Sources say former Consular Officer Edy Duran, 41 (not Ed Durante as was previously reported by this newspaper), the alleged mastermind behind the scheme, has provided some information and is making a plea deal from all indications.
Since news of the investigation broke last week, Crime Chief Seelall Persaud has repeatedly said that US officials have not made contact with local police to either request or provide information on the matter. Persaud, on one occasion, had said that the police here were not aware that the US was doing an investigation. Other senior police officers have also denied knowledge about the ongoing US investigation, save for what has been reported in the press.
Sources told Stabroek News that the fears about breaches stem from a past case when arrest warrants were to be issued but information was leaked and the subject of the investigation fled the jurisdiction undetected. The sources said that in that case, the Guyana Police Force had been contacted and was assisting the US in the probe.
As a result, it appears that in relation to the current investigation, the US plan is to carry out all the groundwork alone and then solicit the support of the police when the time comes for prosecution as some of the witnesses live here.
Stabroek News has also learnt that a lot of work will have to go into the case because of the number of persons involved, including some popular businessman. Some of the names of these businessmen have been circulating and it is said that they assisted Duran.
Apart from a statement on Thursday, the US Department of State through the embassy has said nothing more. The statement said:
“The Department of State is aware of allegations of improprieties relating to a Consular Officer formerly assigned to Georgetown, Guyana.
“The Department takes all allegations of misconduct by employees seriously. We are reviewing the matter thoroughly. If the allegations are substantiated, we will work with the relevant authorities to hold anyone involved accountable. ”
There has been no information in the US press about the investigation.
Based on what this newspaper had been told, three weeks ago Duran was sent back to his home country on instructions from the US Department of State to facilitate the ‘visa for sale’ probe, just two months short of completing a three-year stint here.
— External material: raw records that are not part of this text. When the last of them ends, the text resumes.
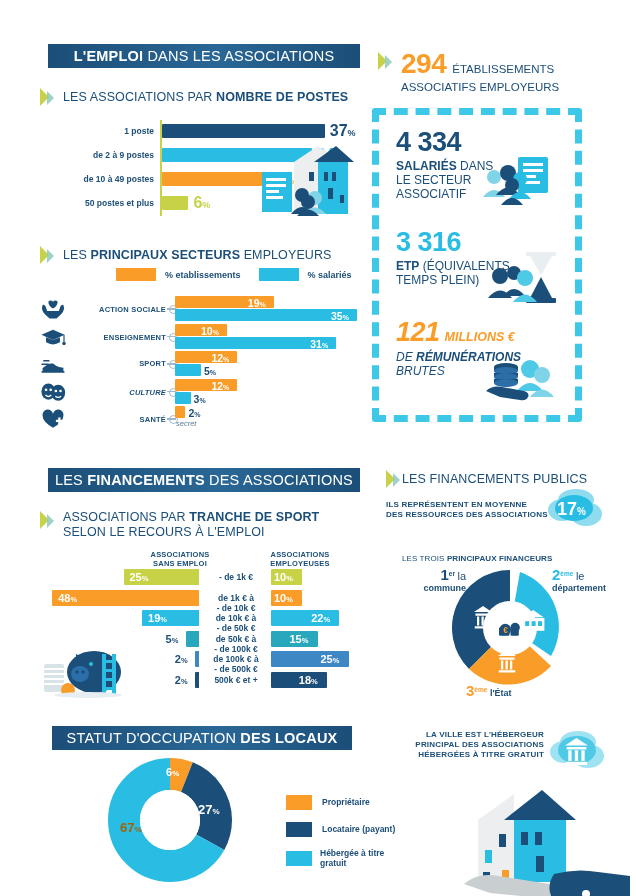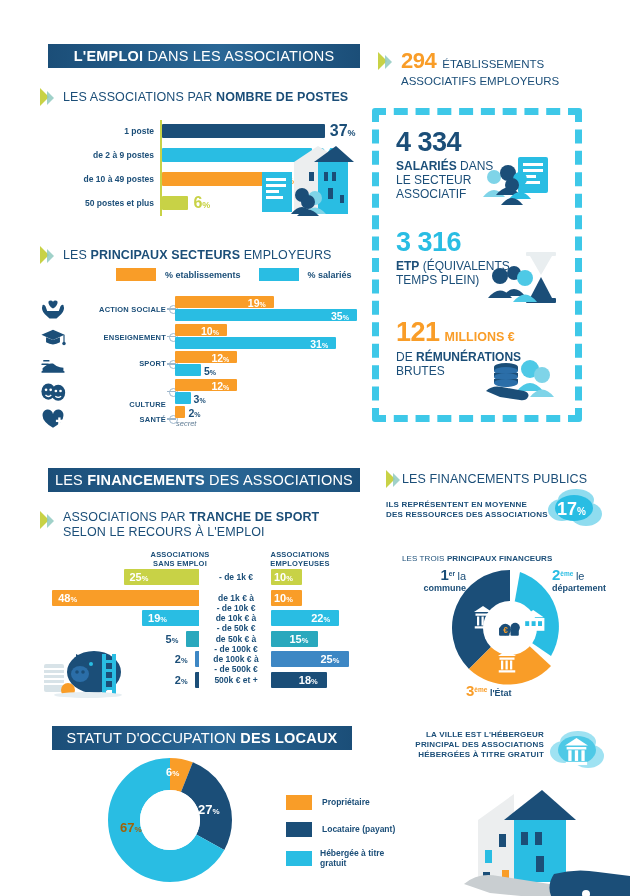--- a/index.html
+++ b/index.html
@@ -80,21 +80,21 @@
 <div class="page">
 
   <div class="abs banner" style="left:48px;top:44px;width:312px;">
     <b>L'EMPLOI</b><span class="lite"> DANS LES ASSOCIATIONS</span>
   </div>
 
   <div class="abs" style="left:378px;top:48px;width:250px;">
     <div style="display:flex;align-items:flex-start;gap:7px;">
       <div class="arrow" style="margin-top:4px;"></div>
       <div style="display:flex;align-items:baseline;gap:6px;">
-        <span style="font-size:22px;font-weight:bold;color:#f99d28;letter-spacing:-.5px;">294</span>
+        <span style="font-size:28px;font-weight:bold;color:#f99d28;letter-spacing:-.5px;">294</span>
         <span style="font-size:11.5px;font-weight:400;color:#1b4e78;">ÉTABLISSEMENTS</span>
       </div>
     </div>
     <div style="font-size:11.5px;font-weight:400;color:#1b4e78;margin-top:1px;margin-left:23px;">ASSOCIATIFS EMPLOYEURS</div>
   </div>
 
   <div class="abs" style="left:40px;top:88px;display:flex;align-items:center;gap:7px;">
     <div class="arrow"></div>
     <div class="subhead">
       <span>LES ASSOCIATIONS PAR </span><b>NOMBRE DE POSTES</b>
@@ -188,21 +188,21 @@
     <path d="M42 6 h22 l-11 19 z" fill="#e9eef0"></path>
     <path d="M42 48 h22 l-11 -21 z" fill="#1b4e78"></path>
     <circle cx="12" cy="26" r="8" fill="#1b4e78"></circle>
       <path d="M0 48 q12 -15 24 0 z" fill="#1b4e78"></path>
     <circle cx="26" cy="23" r="7" fill="#1b4e78"></circle>
       <path d="M15 46 q11 -14 22 0 z" fill="#1b4e78"></path>
     <circle cx="37" cy="28" r="8" fill="#4ec9e6"></circle>
       <path d="M25 52 q12 -15 24 0 z" fill="#4ec9e6"></path>
   </svg>
 
-  <div class="abs" style="left:396px;top:318px;width:170px;">
+  <div class="abs" style="left:396px;top:318px;width:170px;font-style:italic;">
     <div style="display:flex;align-items:baseline;gap:5px;">
       <span class="bignum" style="color:#f99d28;">121</span>
       <span style="font-size:12.5px;font-weight:bold;color:#f99d28;"> MILLIONS €</span>
     </div>
     <div class="statline" style="margin-top:3px;">
       <span>DE </span><b>RÉMUNÉRATIONS</b>
     </div>
     <div class="statline">BRUTES</div>
   </div>
   <svg class="abs" style="left:484px;top:355px;" width="72" height="50" viewBox="0 0 72 50">
@@ -287,21 +287,21 @@
           <svg class="abs" style="left:4px;top:1px;" width="26" height="22" viewBox="0 0 44 38" fill="#1b4e78">
             <ellipse cx="14" cy="20" rx="12" ry="14"></ellipse>
             <ellipse cx="31" cy="22" rx="12" ry="14"></ellipse>
             <circle cx="10" cy="17" r="2.3" fill="#fff"></circle>
             <circle cx="18" cy="17" r="2.3" fill="#fff"></circle>
             <path d="M9 26 q5 5 10 0" stroke="#fff" stroke-width="2.2" fill="none"></path>
             <circle cx="27" cy="19" r="2.3" fill="#fff"></circle>
             <circle cx="35" cy="19" r="2.3" fill="#fff"></circle>
             <path d="M26 28 q5 4 10 0" stroke="#fff" stroke-width="2.2" fill="none"></path>
           </svg>
-          <div class="abs sec-lab" style="left:34px;top:21px;width:96px;">CULTURE</div>
+          <div class="abs sec-lab" style="left:34px;top:9px;width:96px;font-style:italic;">CULTURE</div>
           <div class="abs sec-dot" style="left:133px;top:9px;"></div>
           <div class="abs" style="left:131px;top:12px;width:9px;height:1.5px;background:#9fb8cd;"></div>
           <div class="abs bar" style="left:139px;top:0;height:12px;width:62.400000000000006px;background:#f99d28;"></div>
           <div class="abs sec-val" style="left:175.4px;top:1px;">12<span class="pc">%</span></div>
           <div class="abs bar" style="left:139px;top:13px;height:12px;width:15.600000000000001px;background:#29bde3;"></div>
           <div class="abs sec-val" style="left:157.6px;top:14px;color:#1b4e78;">3<span class="pc">%</span></div>
         </div>
         <div class="abs" style="left: 0px; top: 110px; width: 330px; height: 26px;">
           <svg class="abs" style="left:4px;top:1px;" width="26" height="22" viewBox="0 0 44 38" fill="#1b4e78">
             <path d="M22 36 q-18 -11 -18 -21 a9 9 0 0 1 18 -3 a9 9 0 0 1 18 3 q0 10 -18 21z"></path>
The Mission, Texas resident, who arrived here in 2011, allegedly sold visas to locals for sums ranging from USD$15,000 ($3M) to $40,000 ($8M), and it is believed that he had help from other staff at the embassy. He apparently fed off his friendships with locals of questionable character and frequented many places without clearance from the embassy. It is through these friendships that the links to persons who needed visas were made. He would also make frequent trips to Corentyne, Berbice.
Among his friends and associates are a popular restaurant owner, a jeweller, a store owner and a stationery dealer. Some of the persons have known ties to the drug underworld.
Another source told Stabroek News that so far no charges have been laid against Duran and from all indications he is making a plea deal. The source said Duran has already provided investigators with information. The investigators, this newspaper was told, are doing an internal investigation which has to do with a review of Duran’s list of applicants. It is hoped that from this list, contact could be made with some of those persons who in the end may be able to provide some crucial information.
Prior to becoming a Foreign Service Officer, Duran was a teacher, a source said.
This is the second visa scam to have surfaced at the local embassy. Thomas Carroll, an Economic Affairs Officer at the embassy, engineered a similar scam here the late 1990s—an offence for which he was later charged and convicted.
Carroll was arrested in March 2000 for selling up to 800 visas for entry into the United States for bribes of between US$10,000 and US$15,000 each. He pleaded guilty to conspiracy to defraud the United States Government, issuing false visa documents and bribing an official.
Guyana-born Halim Khan was also arrested in connection with Carroll case. He too faced charges of conspiracy to commit bribery and visa fraud. He was sentenced to 38 months imprisonment in the US, which included the time that he had been in prison since his arrest in March 2000.